Nether Mr. Benjamin'southward legislation, New York would be the merely land to index felony theft thresholds to aggrandizement. Stealing $ane,000 today is the rough equivalent of stealing $500 three decades ago. New York's inaction in leaving its standard unchanged in nominal terms has fabricated that standard more callous over time. To prevent this kind of slippage, the country would review the threshold every five years and make adjustments in increments of $50. For instance, if aggrandizement averaged 2 per centum a year over the period, the threshold would ascension to $5,500.
Aggrandizement adjustment is bones housekeeping. It makes little sense to allow aggrandizement to erode legal standards. Anybody understands the need to conform taxation brackets and Social Security benefits for inflation. The same rationale applies to adjusting felony theft thresholds.
New York in contempo decades has been at the forefront of the national attempt to reduce prison populations. State leaders have recognized that the social and economic costs of incarceration are high and are borne unduly by minority communities and that many prisoners pose no existent gamble to public safety.

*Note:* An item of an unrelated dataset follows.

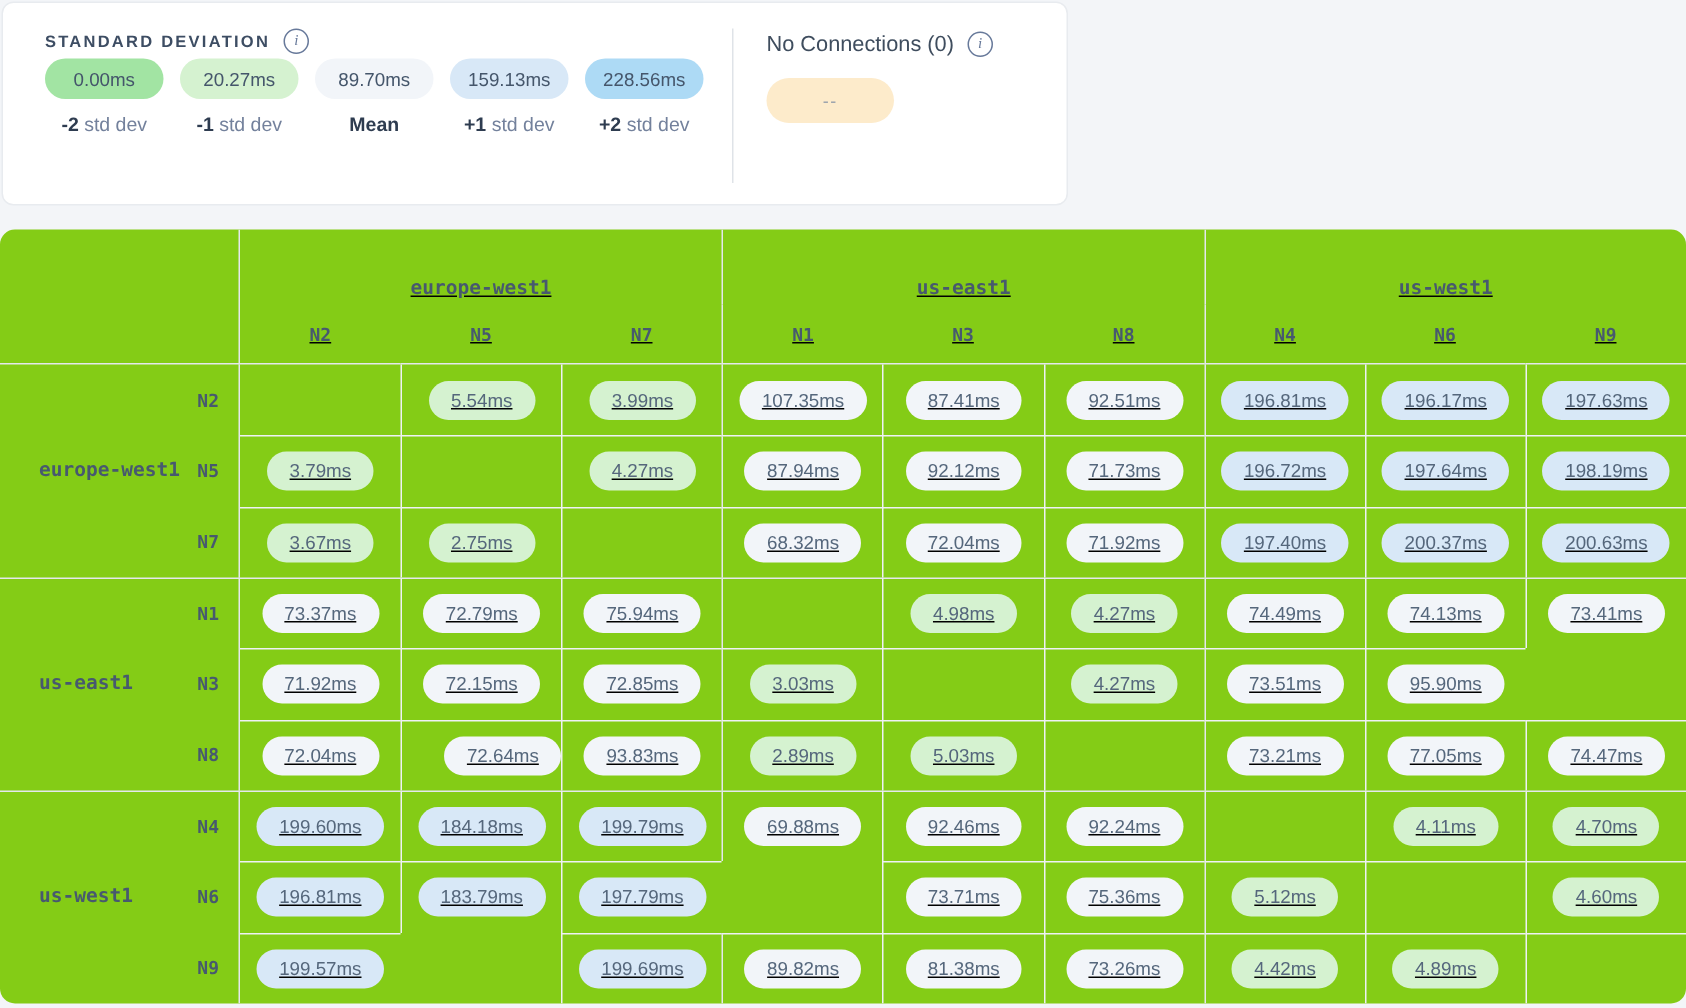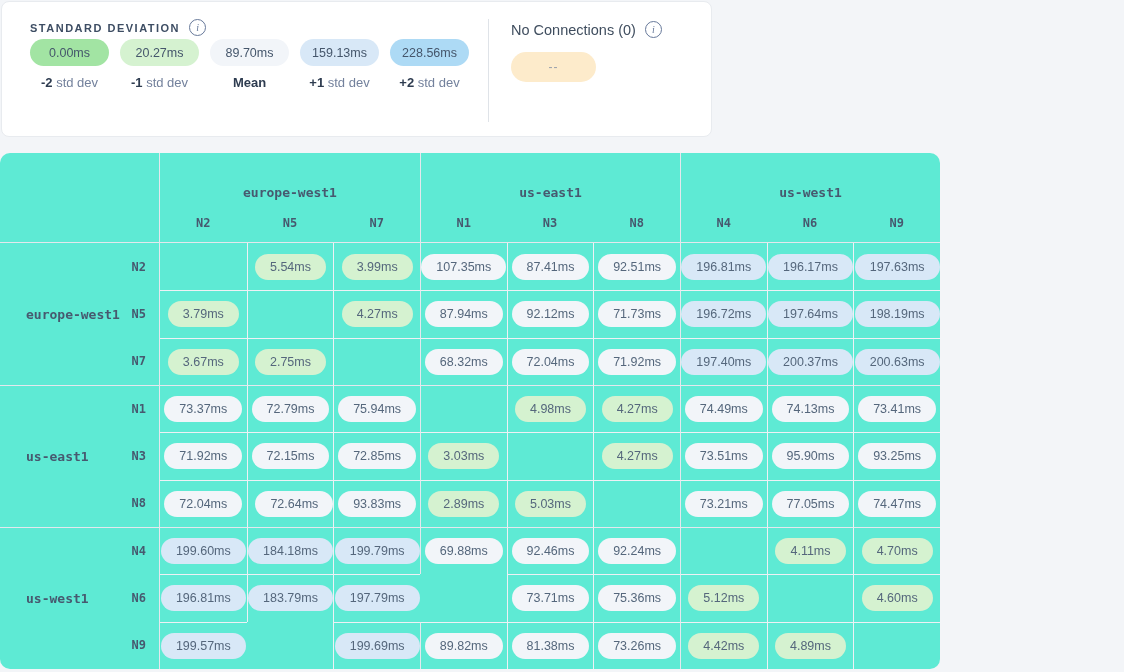"europe-west1" .matrix-card { background: #5eead4 -> #84cc16; text-decoration: none -> underline; width: 940px -> 1124px }
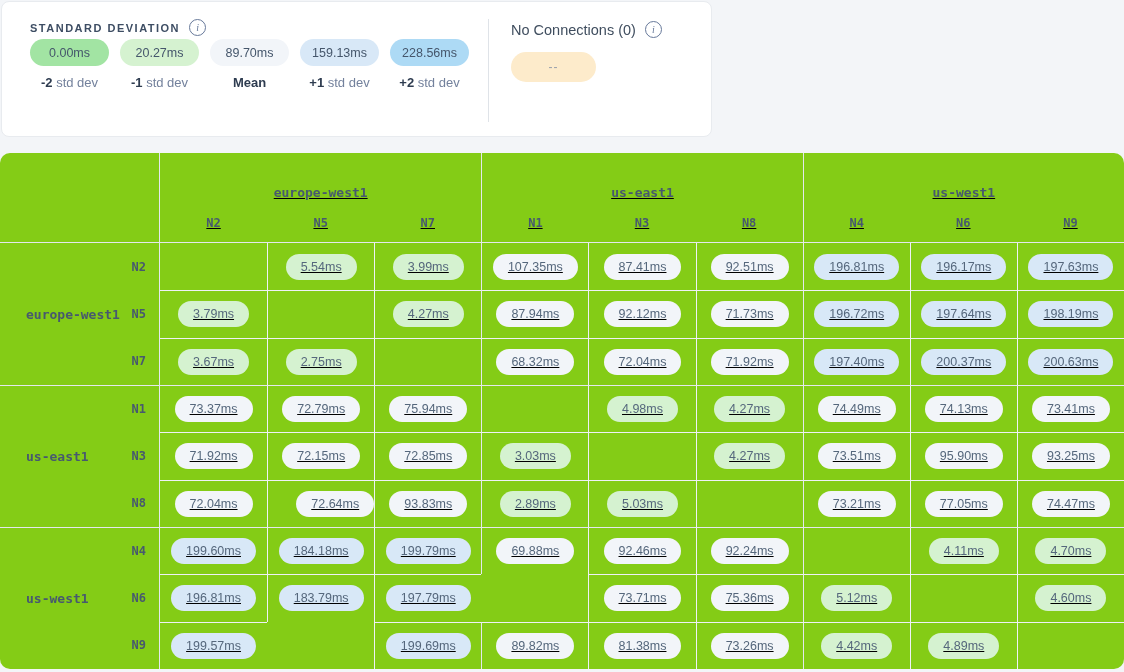"93.25ms" div.dcell { html: <div> <div>93.25ms</div> </div> -> none }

Between 1999 and 2020, New York's prison population declined by 47 percentage. The state has reduced the severity of punishments for nonviolent drug crimes. It has reformed bail rules and then that fewer people are jailed earlier trial, and information technology is considering necessary reforms to its parole system. New York imprisons more people for technical parole violations than any other state.
But none of these changes arrive enough. New York's incarceration charge per unit remains loftier, both past historical standards and by comparison with the rest of the developed world, because New York continues to use prison as the default penalisation for too many crimes. The state tin can fix an instance for the rest of the nation by adopting a more sensible approach to property offense.